──────── EXTRACTED MATERIAL

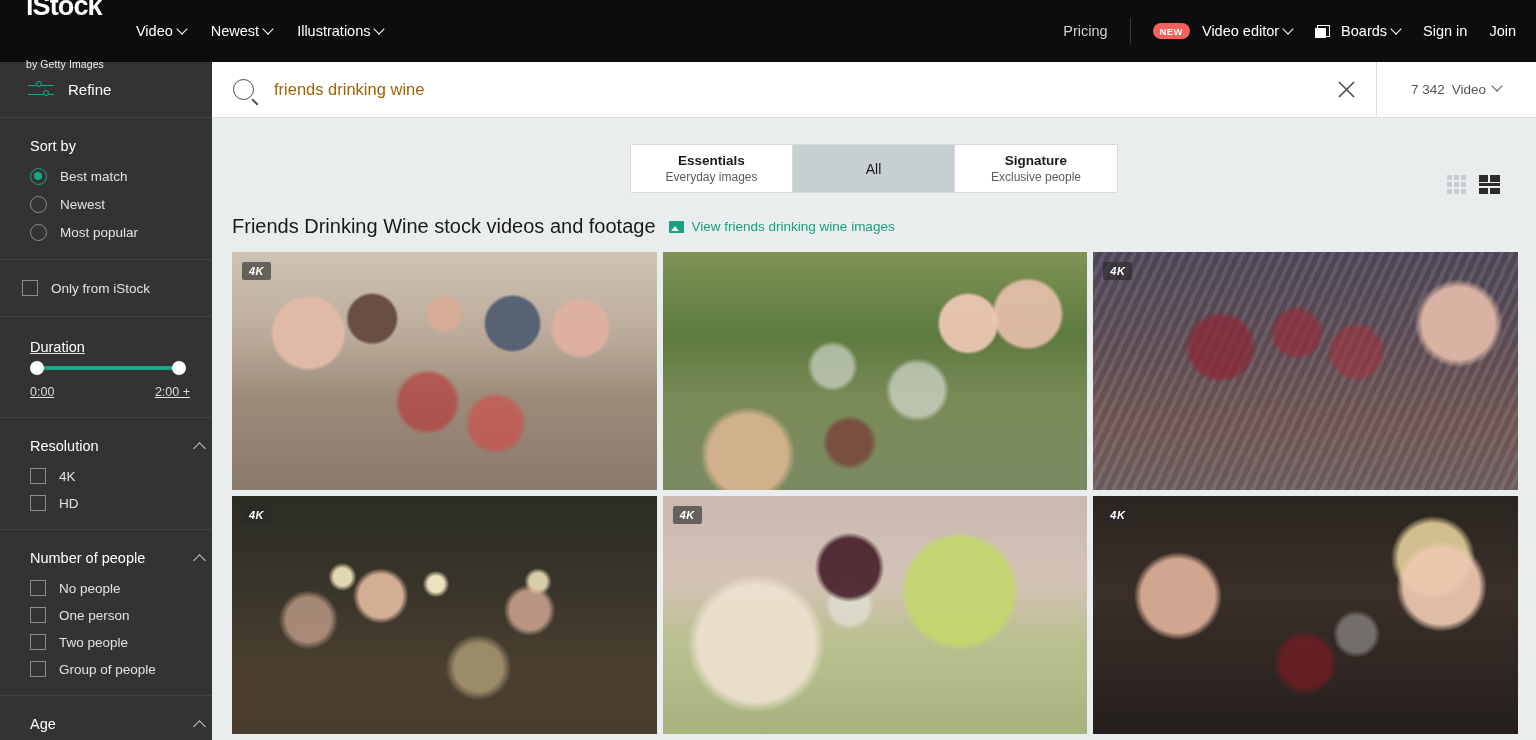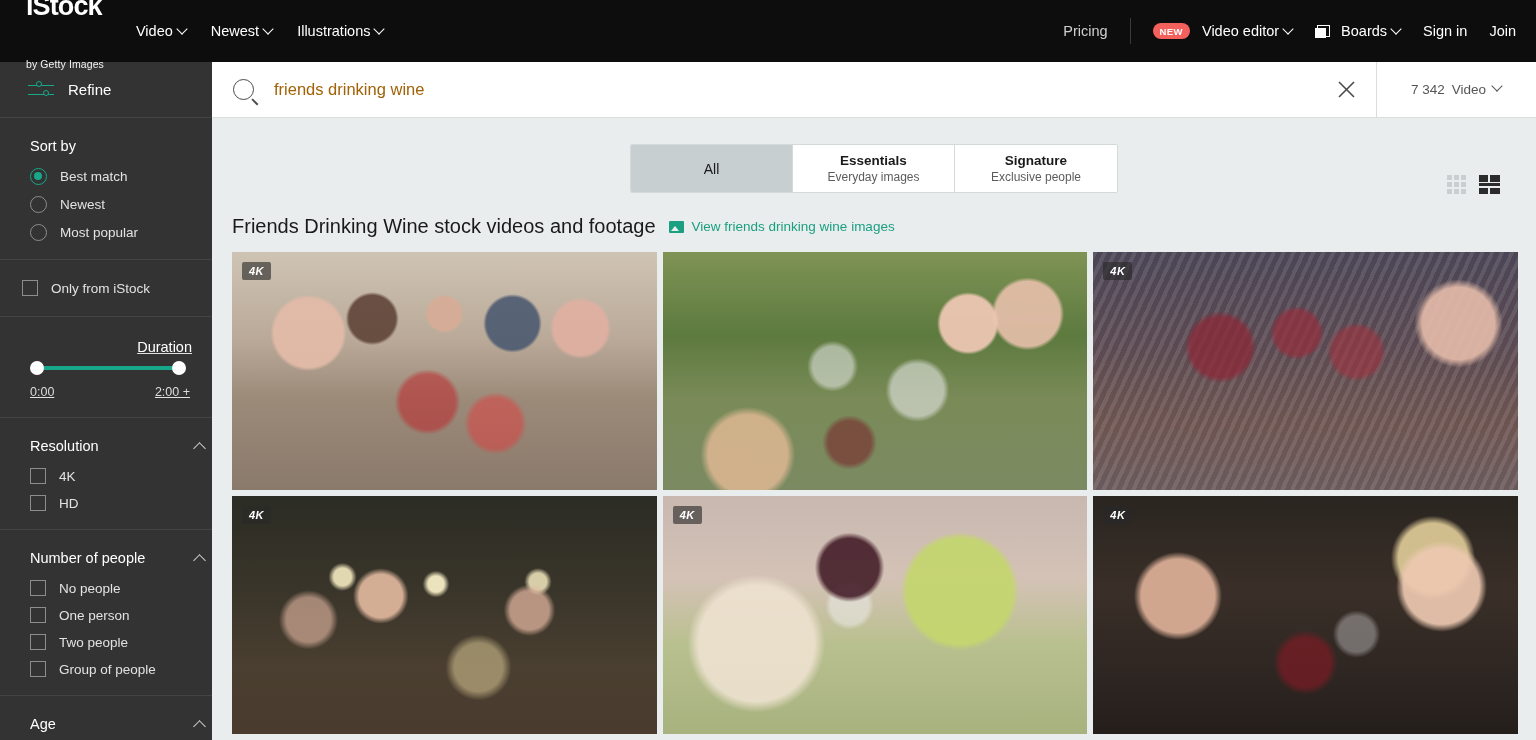--- a/index.html
+++ b/index.html
@@ -72,7 +72,7 @@
   
   .sidebar {
     width: 212px; min-width: 212px; background: #333333;
-    color: #e2e2e2; overflow: hidden; text-align: right;
+    color: #e2e2e2; overflow: hidden;
   }
   .refine-head {
     height: 56px; display: flex; align-items: center; gap: 14px;

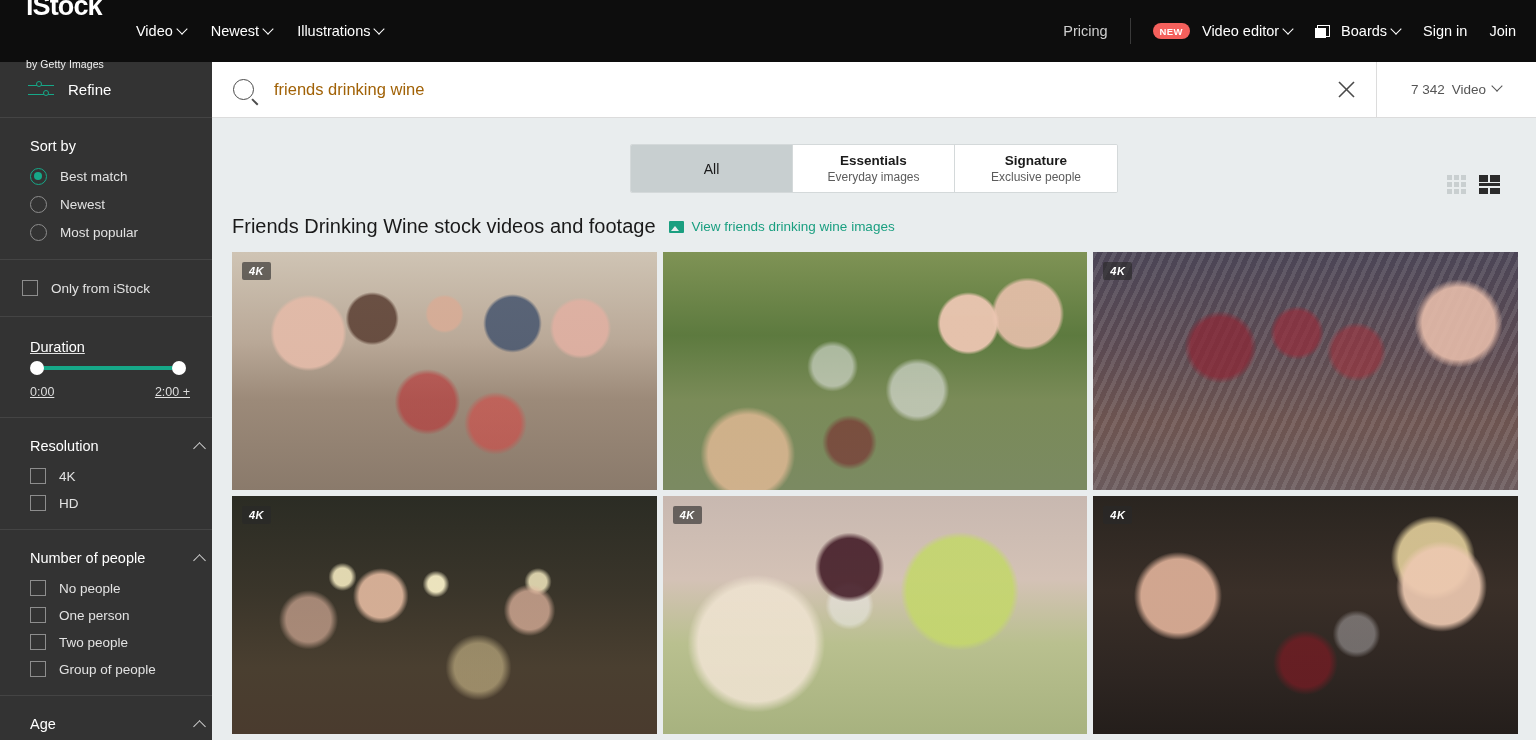--- a/index.html
+++ b/index.html
@@ -470,12 +470,12 @@
 
       <div class="tabs-row">
         <div class="tabs">
-          <div class="tab active">
-            <span class="tab-main">All</span>
-          </div>
           <div class="tab">
             <span class="tab-main">Essentials</span>
             <span class="tab-sub">Everyday images</span>
+          </div>
+          <div class="tab active">
+            <span class="tab-main">All</span>
           </div>
           <div class="tab">
             <span class="tab-main">Signature</span>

────────────────

• _TASK_: Retype all the entries word for word; the pictures stay out.

• _COMPLETED TASK_:
--- a/index.html
+++ b/index.html
@@ -72,7 +72,7 @@
   
   .sidebar {
     width: 212px; min-width: 212px; background: #333333;
-    color: #e2e2e2; overflow: hidden; text-align: right;
+    color: #e2e2e2; overflow: hidden;
   }
   .refine-head {
     height: 56px; display: flex; align-items: center; gap: 14px;

--- a/index.html
+++ b/index.html
@@ -470,12 +470,12 @@
 
       <div class="tabs-row">
         <div class="tabs">
-          <div class="tab active">
-            <span class="tab-main">All</span>
-          </div>
           <div class="tab">
             <span class="tab-main">Essentials</span>
             <span class="tab-sub">Everyday images</span>
+          </div>
+          <div class="tab active">
+            <span class="tab-main">All</span>
           </div>
           <div class="tab">
             <span class="tab-main">Signature</span>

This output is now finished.